Scan the entries below. Return every line that includes "style".
^^^^
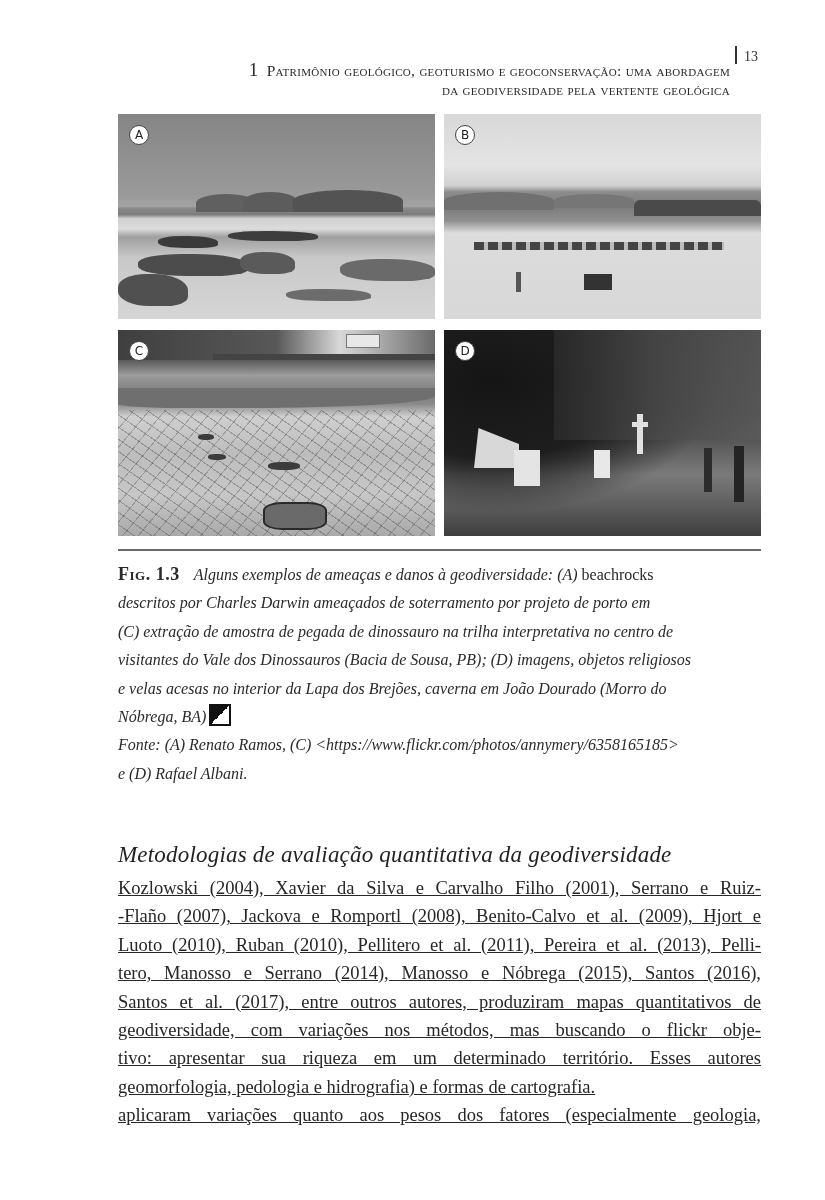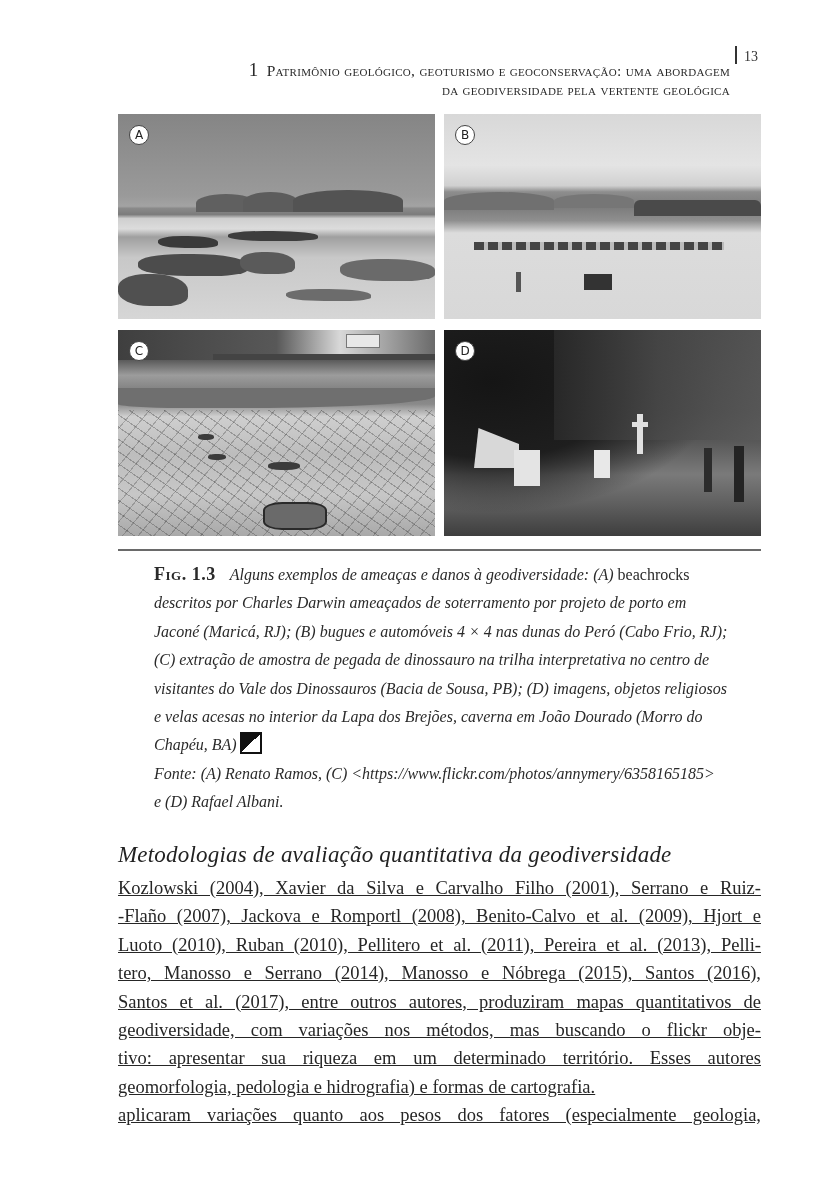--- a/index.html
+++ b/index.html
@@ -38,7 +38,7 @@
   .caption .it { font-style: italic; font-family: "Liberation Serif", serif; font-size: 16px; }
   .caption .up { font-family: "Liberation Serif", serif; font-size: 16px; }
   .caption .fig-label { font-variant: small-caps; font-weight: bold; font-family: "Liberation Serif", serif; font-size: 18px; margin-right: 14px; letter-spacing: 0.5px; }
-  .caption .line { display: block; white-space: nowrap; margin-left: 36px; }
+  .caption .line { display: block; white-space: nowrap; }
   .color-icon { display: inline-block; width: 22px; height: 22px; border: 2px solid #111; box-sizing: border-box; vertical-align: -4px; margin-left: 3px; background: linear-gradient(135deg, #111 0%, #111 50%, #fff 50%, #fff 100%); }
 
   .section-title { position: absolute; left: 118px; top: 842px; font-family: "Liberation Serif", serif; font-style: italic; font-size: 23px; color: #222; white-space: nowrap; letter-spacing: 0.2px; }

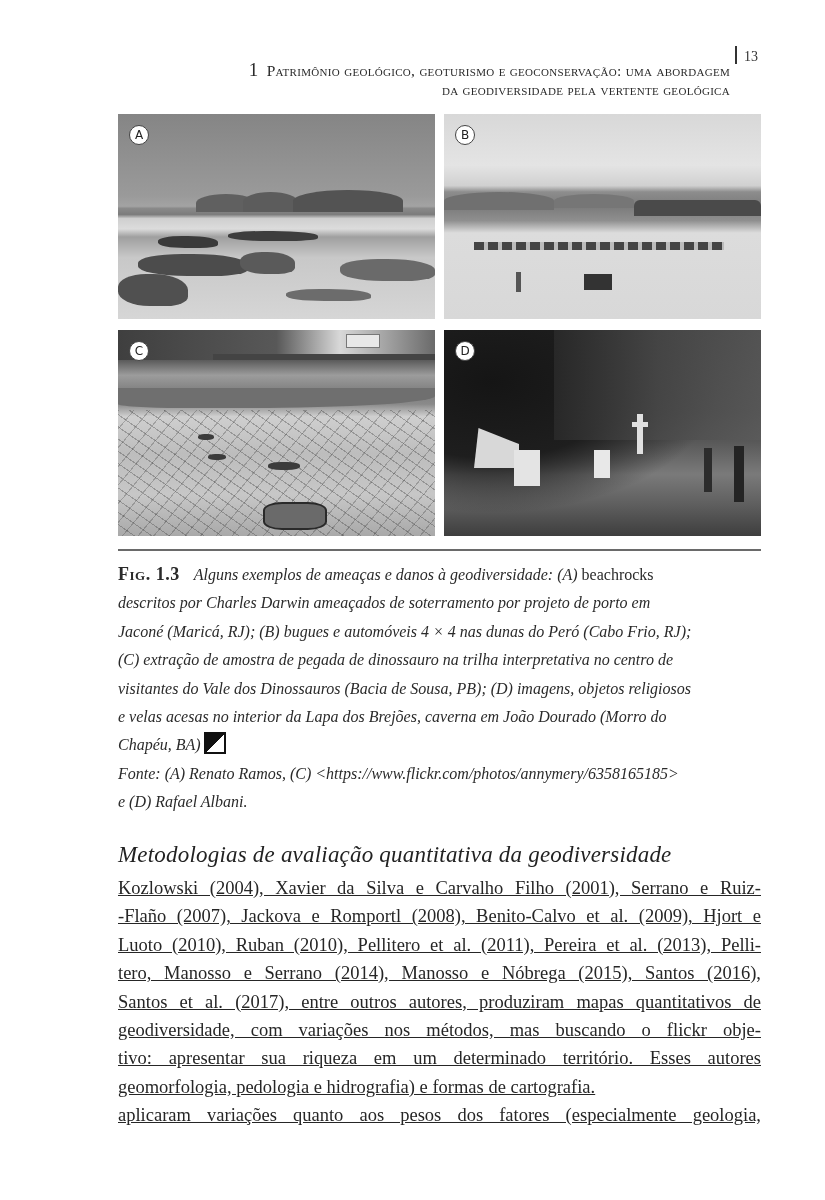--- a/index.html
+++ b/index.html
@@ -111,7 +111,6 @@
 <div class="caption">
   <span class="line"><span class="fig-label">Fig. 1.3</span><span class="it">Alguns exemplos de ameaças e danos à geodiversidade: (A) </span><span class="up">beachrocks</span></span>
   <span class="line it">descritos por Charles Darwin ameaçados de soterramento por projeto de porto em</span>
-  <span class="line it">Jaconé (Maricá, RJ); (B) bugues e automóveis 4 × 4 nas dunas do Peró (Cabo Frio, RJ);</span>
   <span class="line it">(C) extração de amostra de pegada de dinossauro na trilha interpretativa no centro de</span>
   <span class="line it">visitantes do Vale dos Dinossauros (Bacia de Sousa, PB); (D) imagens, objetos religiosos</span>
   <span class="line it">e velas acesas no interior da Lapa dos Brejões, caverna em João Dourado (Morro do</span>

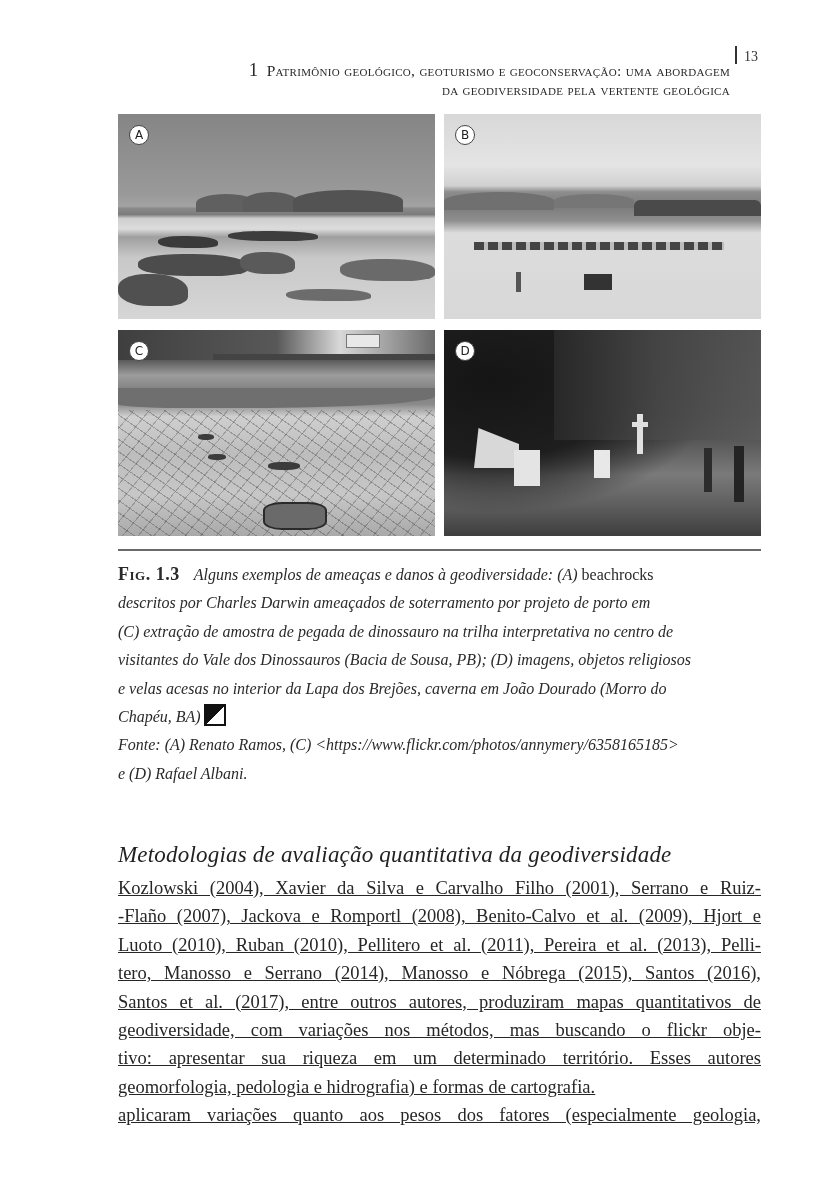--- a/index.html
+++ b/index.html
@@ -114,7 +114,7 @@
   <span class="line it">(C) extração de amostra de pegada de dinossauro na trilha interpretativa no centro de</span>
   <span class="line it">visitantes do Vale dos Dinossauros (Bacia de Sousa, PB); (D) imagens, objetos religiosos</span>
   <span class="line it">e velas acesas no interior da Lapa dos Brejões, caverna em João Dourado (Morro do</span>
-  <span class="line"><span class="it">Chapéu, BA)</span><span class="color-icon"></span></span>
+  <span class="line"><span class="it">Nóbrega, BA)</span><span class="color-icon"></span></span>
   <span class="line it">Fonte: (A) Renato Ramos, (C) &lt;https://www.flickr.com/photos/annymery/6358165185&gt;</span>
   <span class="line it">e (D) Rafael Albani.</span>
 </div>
^^^^
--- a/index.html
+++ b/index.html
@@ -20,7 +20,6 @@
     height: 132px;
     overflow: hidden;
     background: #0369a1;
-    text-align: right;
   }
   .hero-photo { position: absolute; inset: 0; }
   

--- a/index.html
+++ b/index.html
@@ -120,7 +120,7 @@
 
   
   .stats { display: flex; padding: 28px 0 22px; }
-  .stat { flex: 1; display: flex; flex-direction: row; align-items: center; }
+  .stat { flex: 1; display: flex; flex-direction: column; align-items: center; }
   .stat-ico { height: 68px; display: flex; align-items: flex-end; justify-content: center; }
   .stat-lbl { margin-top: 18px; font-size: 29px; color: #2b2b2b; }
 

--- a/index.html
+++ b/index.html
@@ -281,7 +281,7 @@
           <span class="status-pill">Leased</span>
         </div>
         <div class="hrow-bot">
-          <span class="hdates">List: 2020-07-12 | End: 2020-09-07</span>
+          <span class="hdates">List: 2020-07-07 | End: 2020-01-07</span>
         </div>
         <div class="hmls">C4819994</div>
^^^^
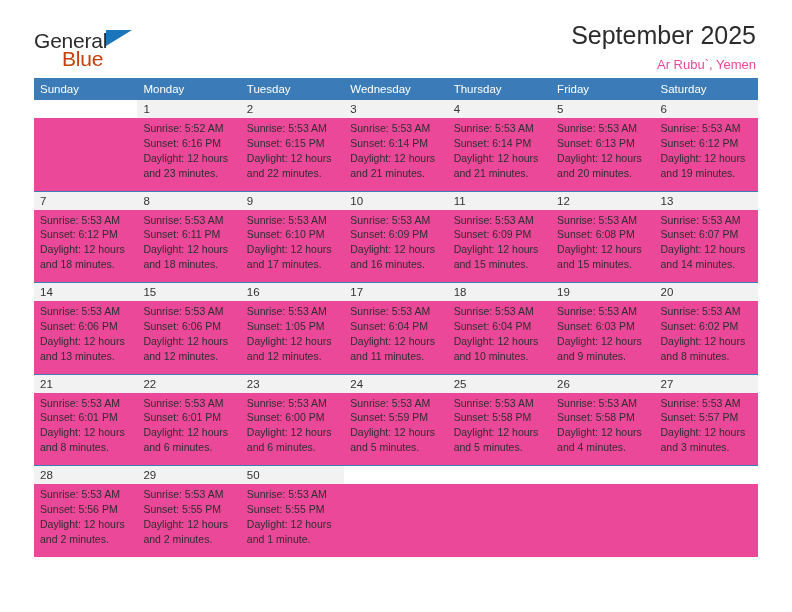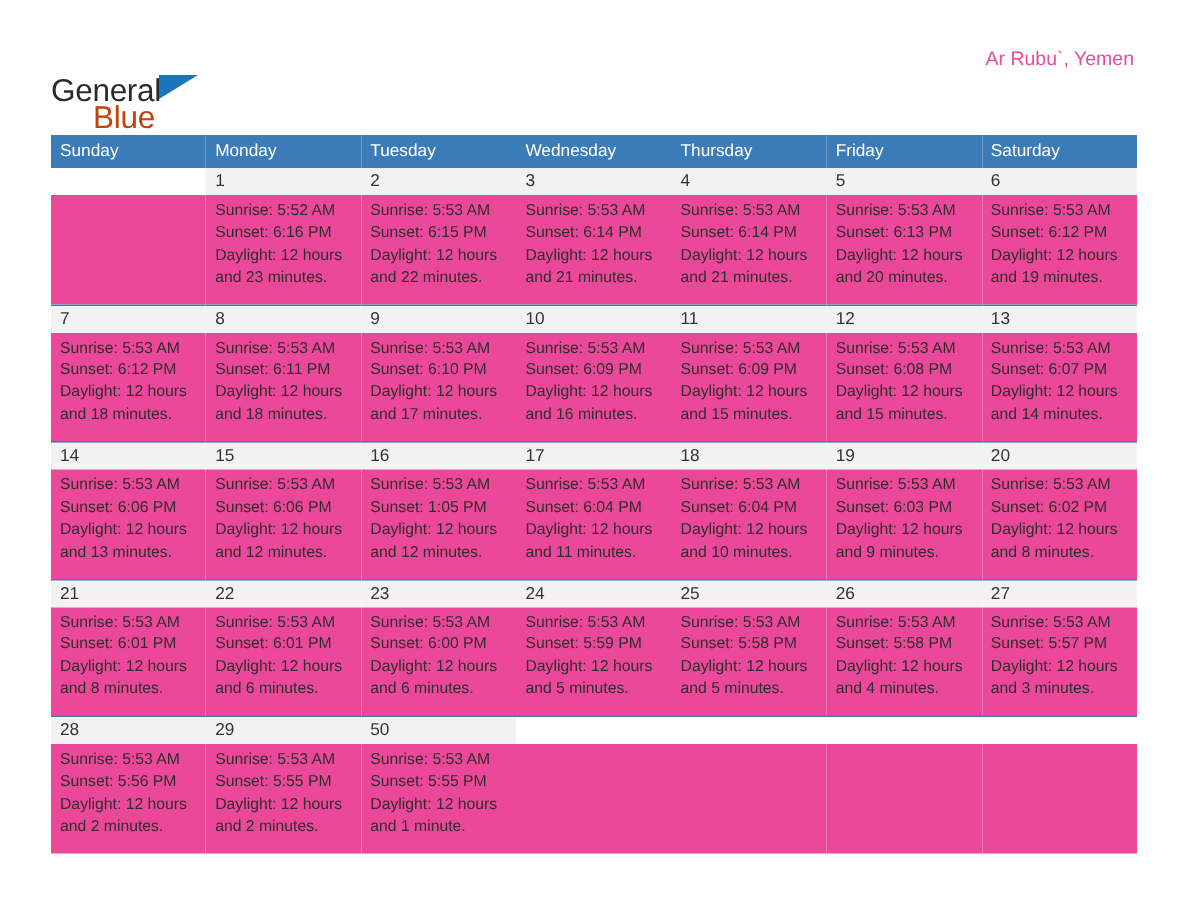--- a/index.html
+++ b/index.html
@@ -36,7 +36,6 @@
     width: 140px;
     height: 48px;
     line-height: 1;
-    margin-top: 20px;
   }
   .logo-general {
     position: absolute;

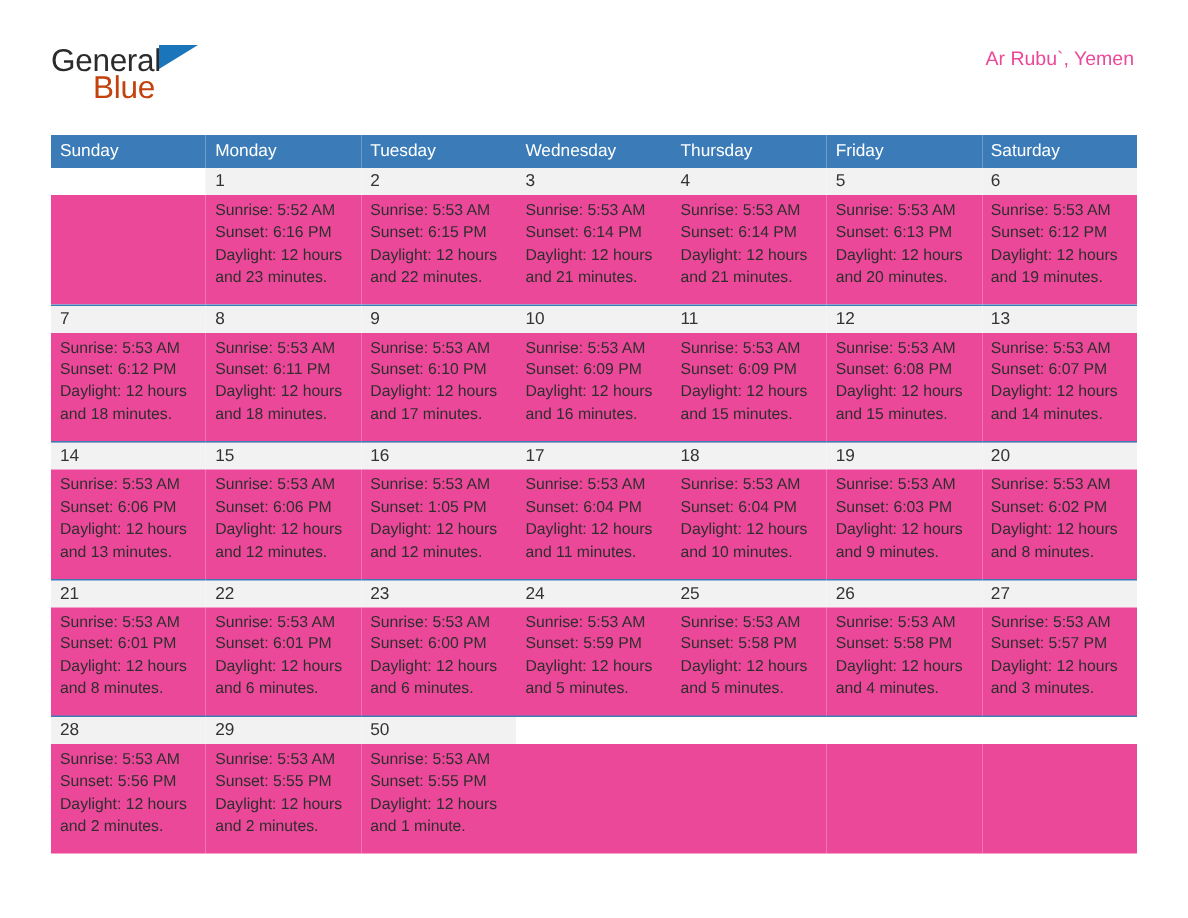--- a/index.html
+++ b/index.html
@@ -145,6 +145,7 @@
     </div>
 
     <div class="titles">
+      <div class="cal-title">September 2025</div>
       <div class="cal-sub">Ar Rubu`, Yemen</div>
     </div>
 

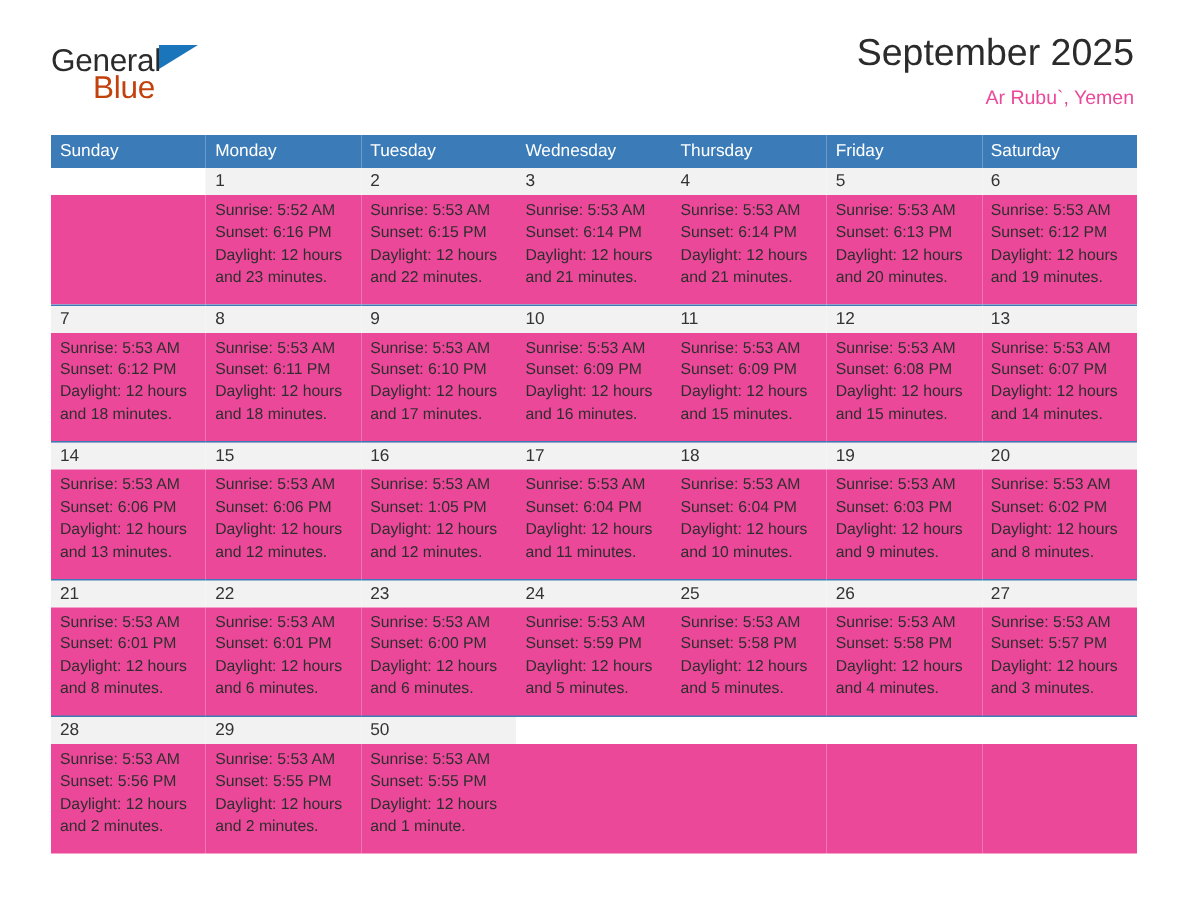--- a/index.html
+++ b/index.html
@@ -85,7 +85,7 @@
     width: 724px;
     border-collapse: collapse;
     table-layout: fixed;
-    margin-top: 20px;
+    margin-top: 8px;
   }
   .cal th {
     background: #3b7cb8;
^^^^
## Answer for the task
   .caption .it { font-style: italic; font-family: "Liberation Serif", serif; font-size: 16px; }
   .section-title { position: absolute; left: 118px; top: 842px; font-family: "Liberation Serif", serif; font-style: italic; font-size: 23px; color: #222; white-space: nowrap; letter-spacing: 0.2px; }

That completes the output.